(WORK TASK): I need the number of lines in the following entries that hold the word "none", and no other text.

(Extracted data entries):
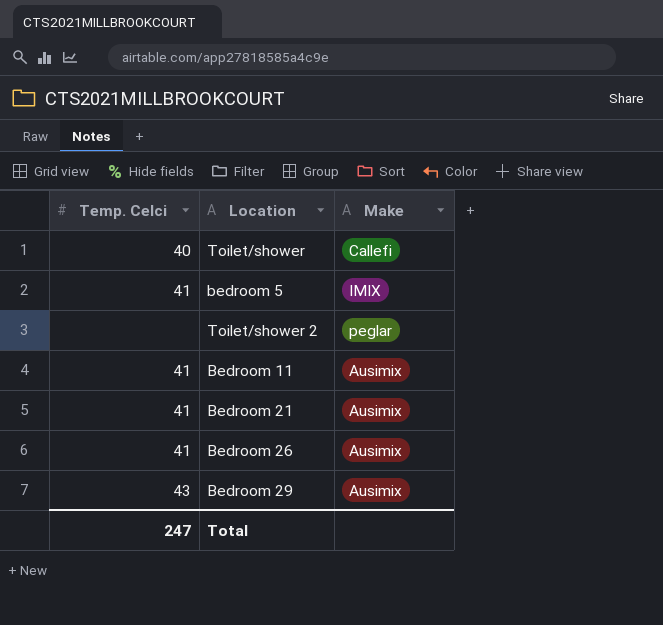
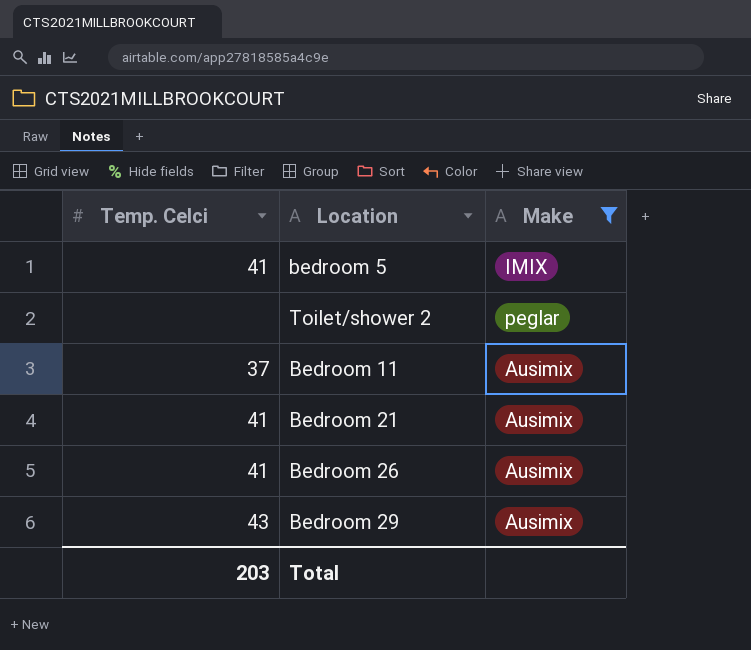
filter: none -> Make != Callefi
Bedroom 11 | Temp. Celci: 41 -> 37
Total | Temp. Celci: 247 -> 203

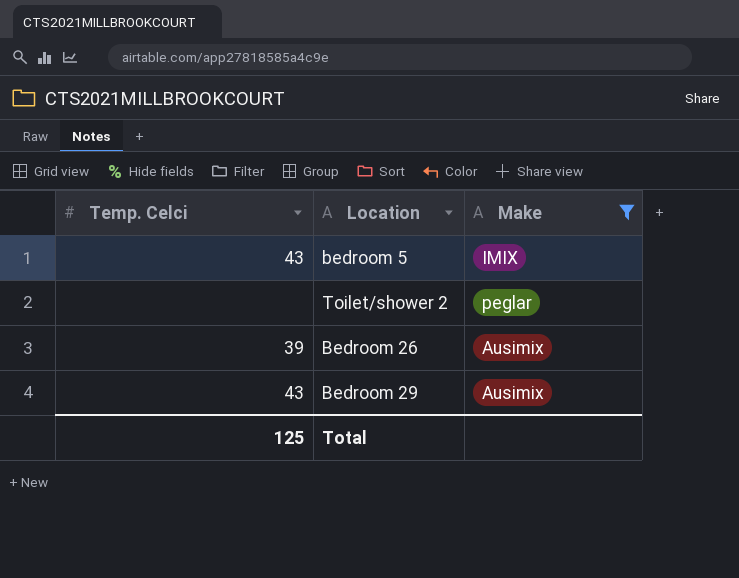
row Bedroom 11: 37 | Ausimix -> none
row Bedroom 21: 41 | Ausimix -> none
bedroom 5 | Temp. Celci: 41 -> 43
Bedroom 26 | Temp. Celci: 41 -> 39
Total | Temp. Celci: 203 -> 125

(WRITTEN RESPONSE): 3